Are you saying that to convince us that you do exist ? How could we trust in you because you say that you could believe that we don't exist ?

Moreover, how can you be sure that you really exist ? Isn't it an illusion ? As a case in point, AI in computer games have the illusion that they exist, but it is not true.

But AI does not think. It goes by a set of instructions. Even learning AI does not think, and, if it did, how would we know?
Neural networks don't quite "think." Static FFNA's (Feed forward Neural Networks), the standard type in most research, are actually just functions that take inputs and map them to outputs. Only if you accept functionalism and reductive physicalism can you begin to say neural networks can "think" in any capacity. If you also want to say that such a network can be processed by a computer, then you have to drag in the huge overhead of the Church-Turing thesis and throw out all neural networks with irrational edge weights and node states. Unfortunately, with the exception of the Church-Turing thesis, all of these are highly contentious things to present in an argument and it's why neural nets are basically laughed at in most philosophy departments nowadays.

what definition of "think" is being used here? personally, i like to consider any thing which can respond to stimuli, retain information, and modify its responses based upon that information as a "thinking thing", and leave any distinctions beyond that as a matter of degree.

I have five different proofs for why He would have to exist.

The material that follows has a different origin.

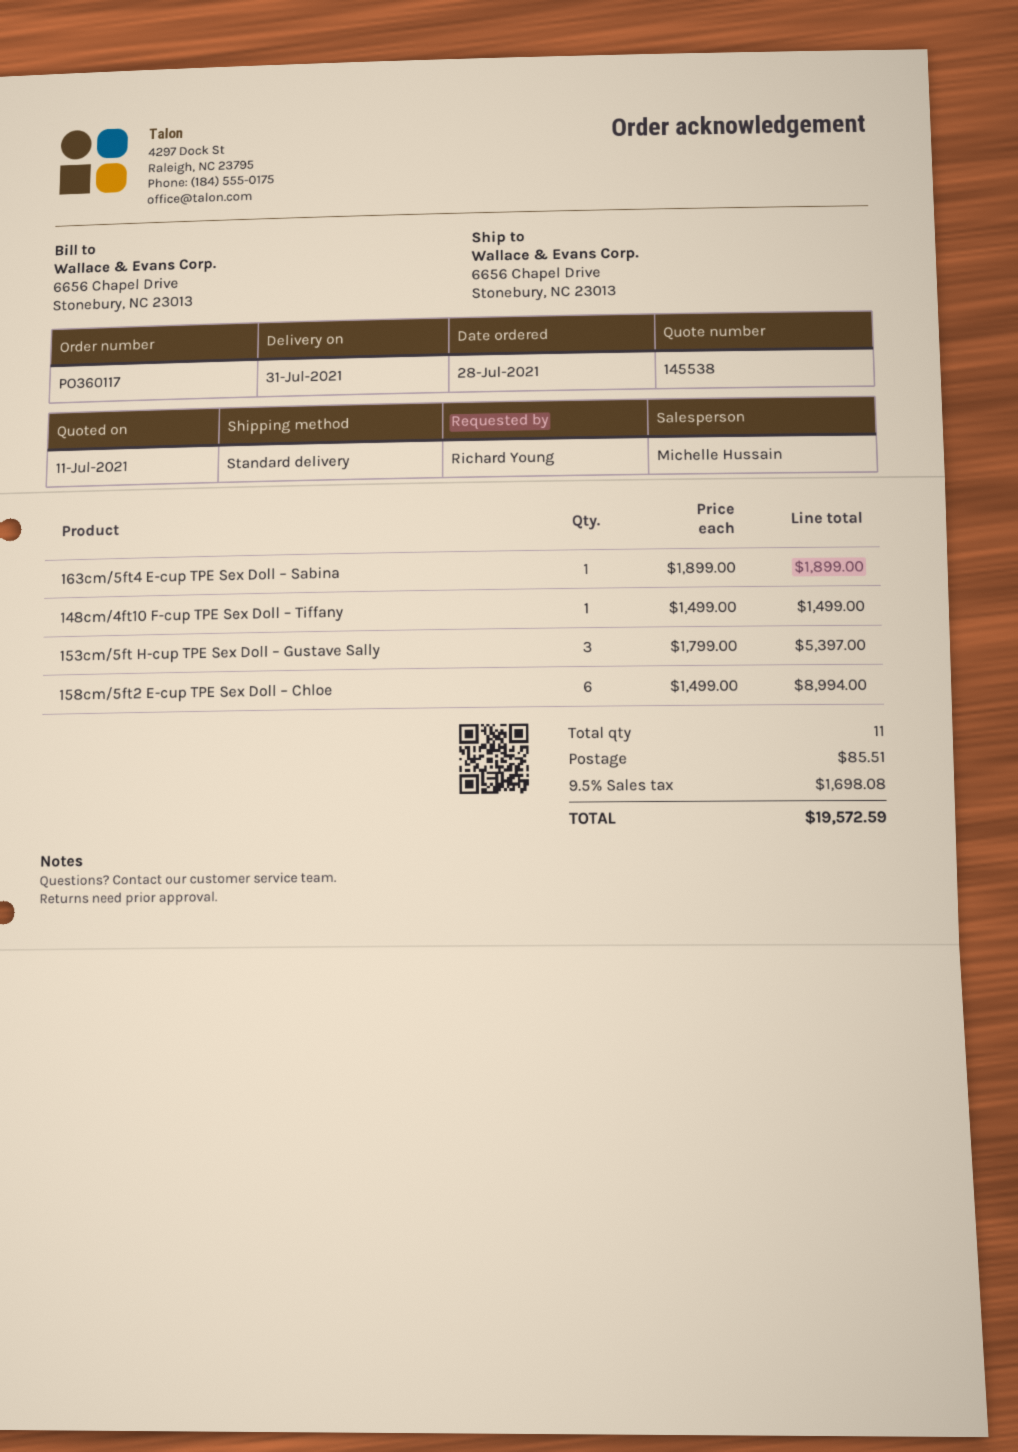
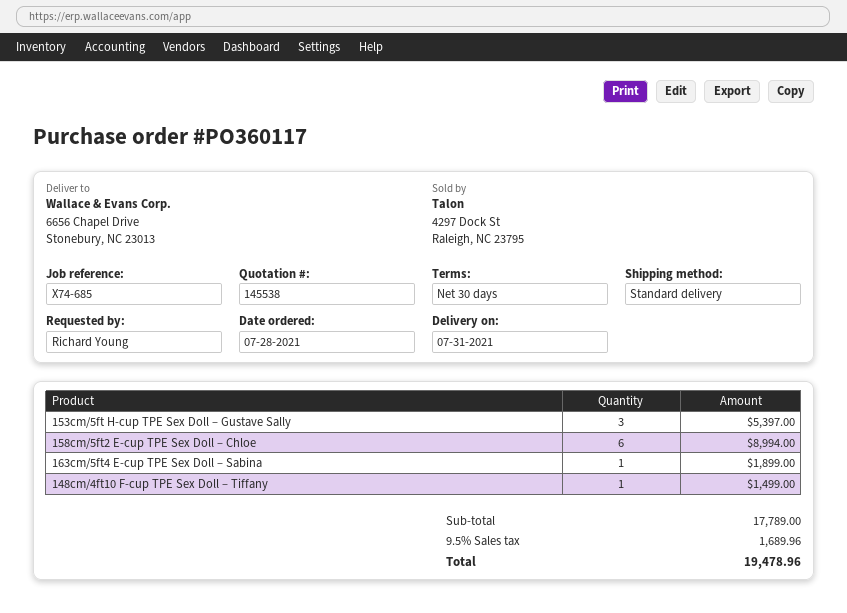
shipping: 85.51 -> none
tax: 9.5% = 1698.08 -> 9.5% = 1689.96
total: 19572.59 -> 19478.96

please don't bring up aquinas. i had quite enough of him in not-quite-catholic school :P
understand that the following is about aquinas himself and his so-called "proofs" and not me making any statement about whether or not a god exists.

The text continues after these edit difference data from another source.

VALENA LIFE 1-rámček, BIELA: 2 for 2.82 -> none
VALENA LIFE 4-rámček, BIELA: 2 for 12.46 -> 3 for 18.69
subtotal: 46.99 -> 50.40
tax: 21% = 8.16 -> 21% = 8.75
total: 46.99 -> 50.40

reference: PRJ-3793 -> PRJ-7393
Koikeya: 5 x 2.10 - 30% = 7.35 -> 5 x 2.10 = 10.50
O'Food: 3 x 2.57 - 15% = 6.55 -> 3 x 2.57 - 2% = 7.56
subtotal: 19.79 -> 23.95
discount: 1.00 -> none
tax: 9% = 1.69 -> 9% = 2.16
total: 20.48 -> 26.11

"proof" number one starts with this statement early on:
"Now whatever is in motion is put in motion by another, for nothing can be in motion except it is in potentiality to that towards which it is in motion"
he then follows it up with:
"Therefore it is necessary to arrive at a first mover, put in motion by no other", which is, very obviously, a direct contradiction of his earlier statement. thus, if his logic is to be trusted, what he has actually proven by contradiction is that not all things are put in motion by another, a matter completely unrelated to whether or not a god exists.

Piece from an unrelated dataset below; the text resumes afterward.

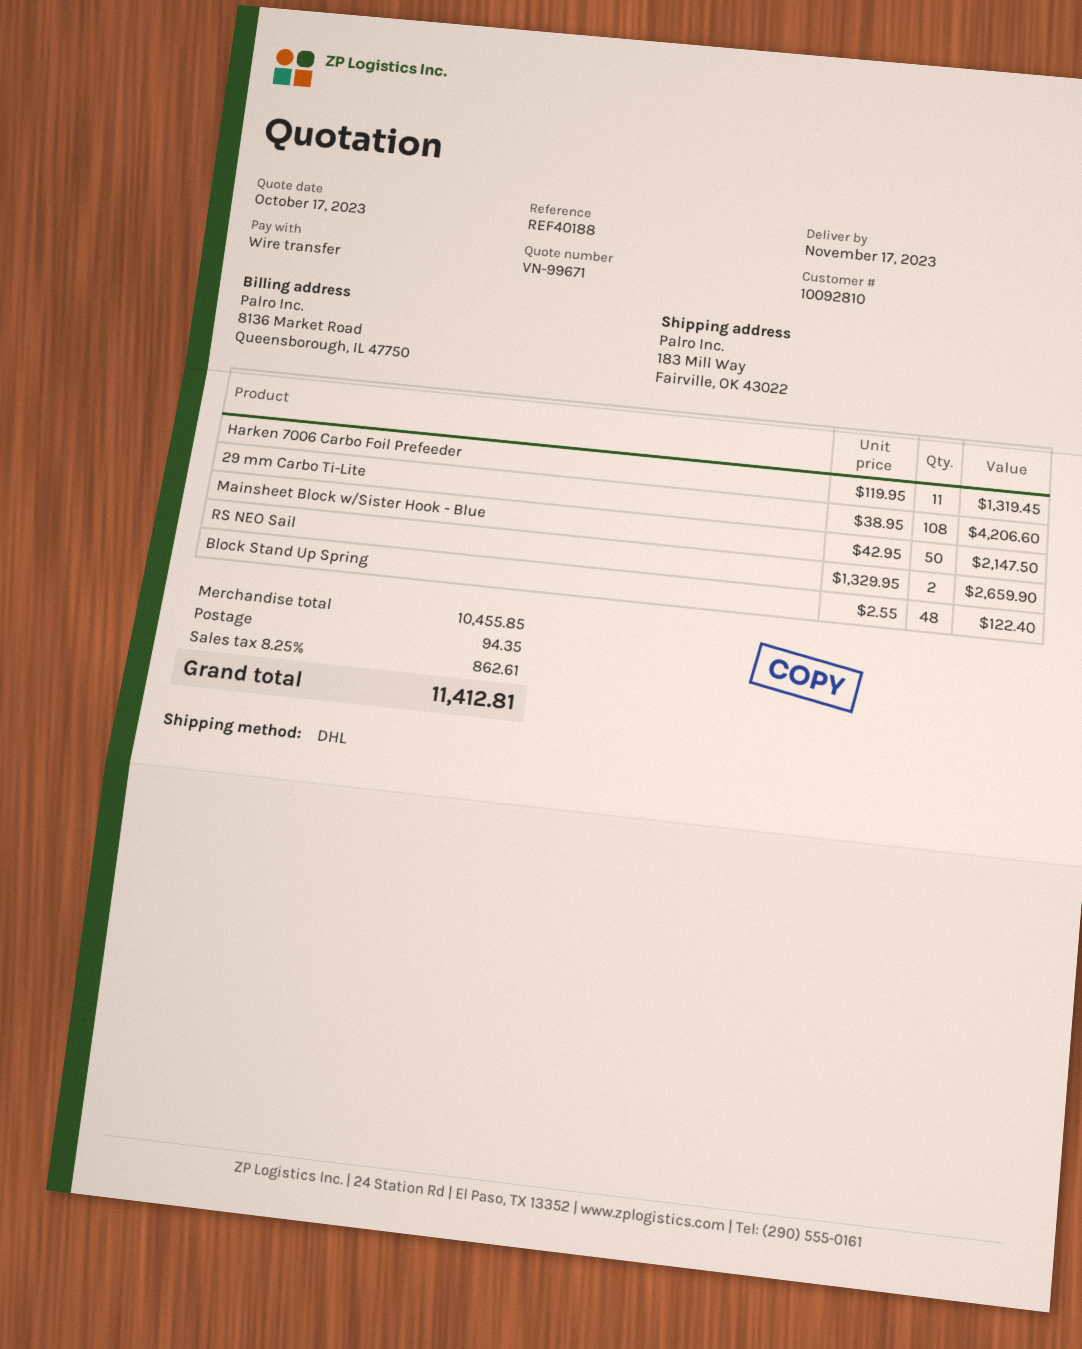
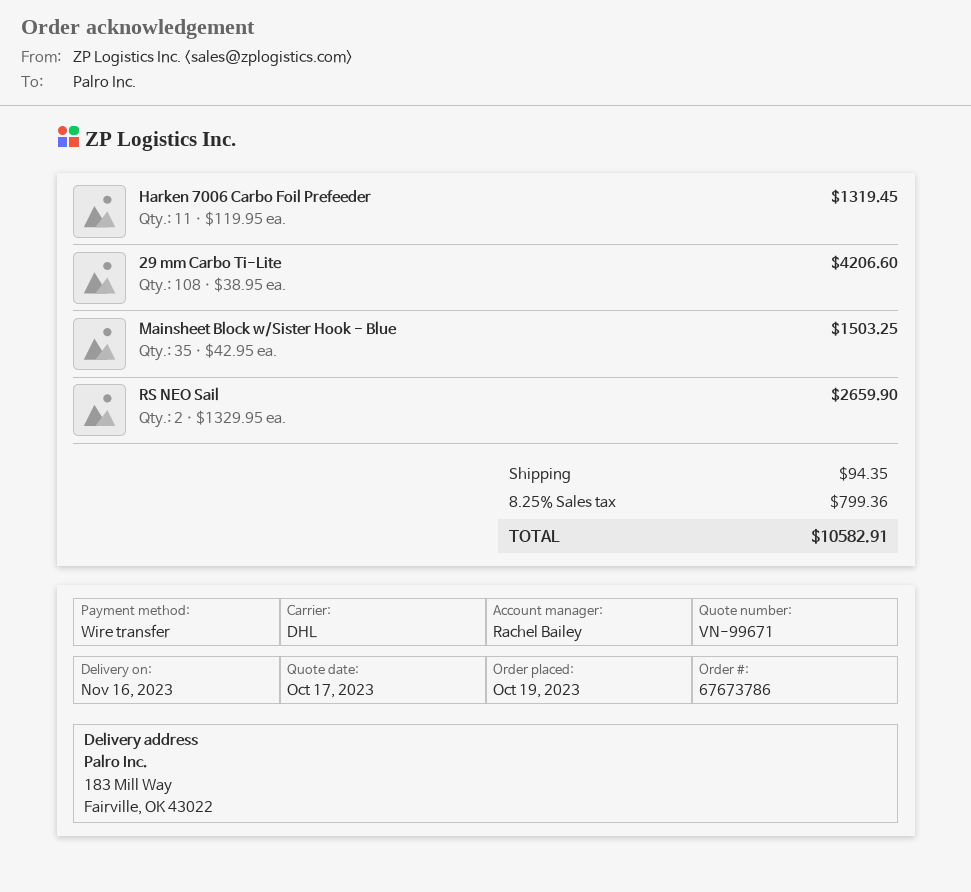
delivery date: 2023-11-17 -> 2023-11-16
Mainsheet Block w/Sister Hook - Blue: 50 x 42.95 = 2147.50 -> 35 x 42.95 = 1503.25
Block Stand Up Spring: 48 x 2.55 = 122.40 -> none
tax: 8.25% = 862.61 -> 8.25% = 799.36
total: 11412.81 -> 10582.91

number two is a mirror image of his first. he states that "no thing can be the efficient cause of itself", then follows it up with "god is the efficient cause of himself", meaning that, if his logic is to be trusted, some things spontaneously come into existence without any outside influences. again, this is unrelated to whether or not a god exists.

the third begins with the un-backed claim that all things cease to exist (which flies directly in the face of the classical idea of conservation of energy), then an un-backed claim that the default state of any thing which can cease to exist is necessarily nothingness (his first claim that all things must go from existence to non-existence is unrelated to the claim that all things must come *from* non-existence into existence [incidentally, there is some evidence that particles can, in fact, come into existence spontaneously]). his last statement is a repetition of the last line of the previous two, "there must, necessarily, be some thing which has always existed and caused other things to exist", a statement completely unrelated to the rest of this current "proof". he then jumps to the conclusion that, because "something" exists, that "something" must necessarily be his God (by the way, he did this exact same thing in the previous two).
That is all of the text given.